We don’t carry a wood walking stick. We have a paintbrush. And that paintbrush opens up possibilities for us to be involved in someone’s eternity. The way I look at these Gather to Scatter opportunities is that they are a down-payment on somebody’s eternity.

In his book, John Maxwell recounts that how years ago a manager of the New York Yankees wanted rookie players to know what a privilege it was to play for the team and represent the city of New York. “Boys, it’s an honor just to put on the New York pinstripes. So when you put them on, play like world champions. Play like Yankees.
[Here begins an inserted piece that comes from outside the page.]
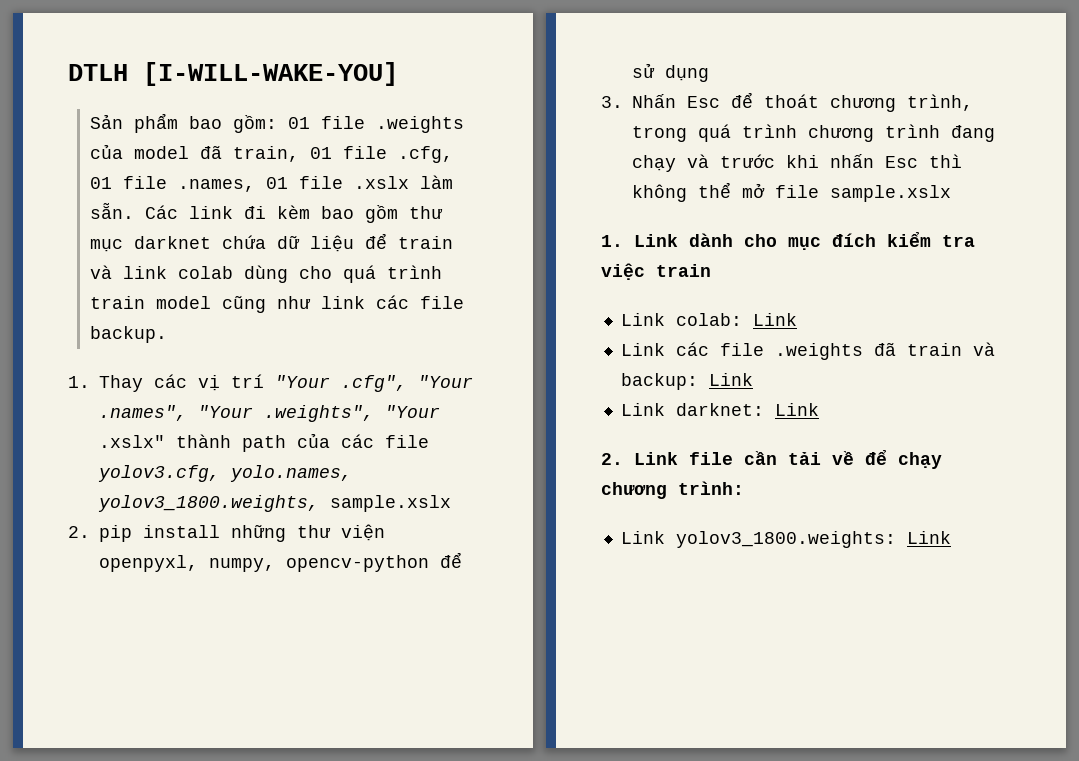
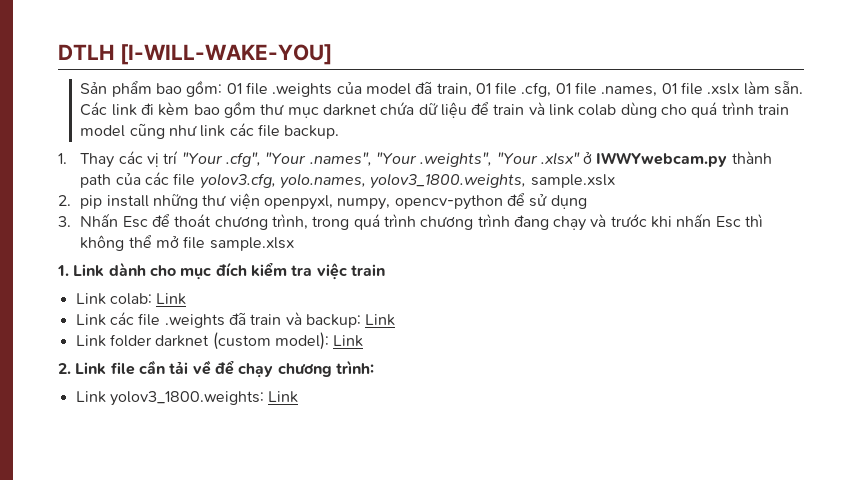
[99,435,165,448] .xslx" -> [540,152,728,167] .xlsx" ở IWWYwebcam.py
[830,185,951,202] sample.xslx -> [209,237,294,251] sample.xlsx
[675,403,764,416] darknet: -> [109,332,329,350] folder darknet (custom model):

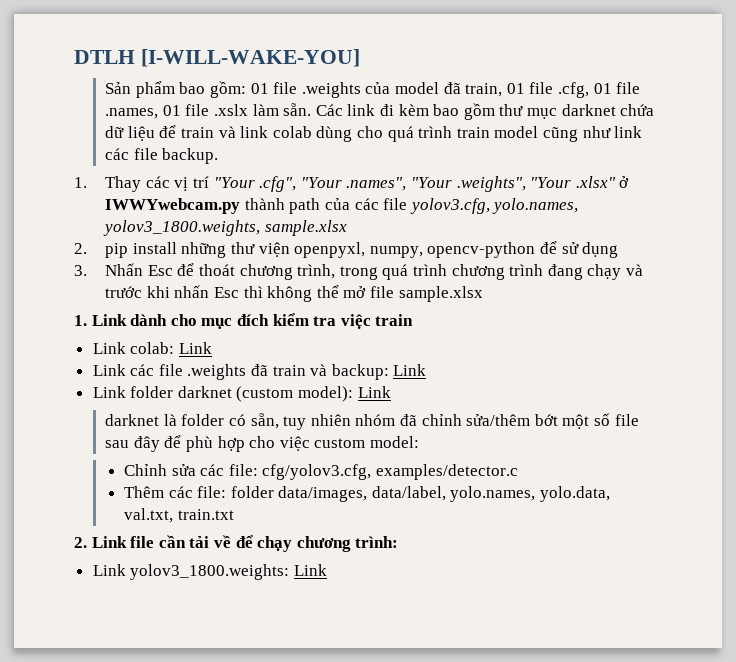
[530,174,615,188] sample.xslx -> [264,220,347,236] sample.xlsx
(364, 341) none -> [105,413,639,430] [105,435,419,452] [123,464,518,480] [123,486,611,502] [123,508,234,523] // darknet là folder có sẵn, tuy nhiên nhóm đã chỉnh sửa/thêm bớt một số file sau đây để phù hợp cho việc custom model: // Chỉnh sửa các file: cfg/yolov3.cfg, examples/detector.c // Thêm các file: folder data/images, data/label, yolo.names, yolo.data, val.txt, train.txt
Play proud.” 2

Boys and girls, it’s an honor to put on the uniform of CrossPointe Community Church! Let’s go out there today and play like the champions God has created us to be in His Son Jesus!

Apostles All!

1 John Beukema, Chambersburg, Pennsylvania; source: Robert Lewis and Wayne Cordeiro, The Culture Shift(Jossey-Bass, 2005), pp. 1-2

2 Maxwell, John and Parrott, Leslie. 25 Ways to Win with People: How to Make Others Feel Like a Million Bucks. [Nashville: Thomas Nelson, © 2005] page 41.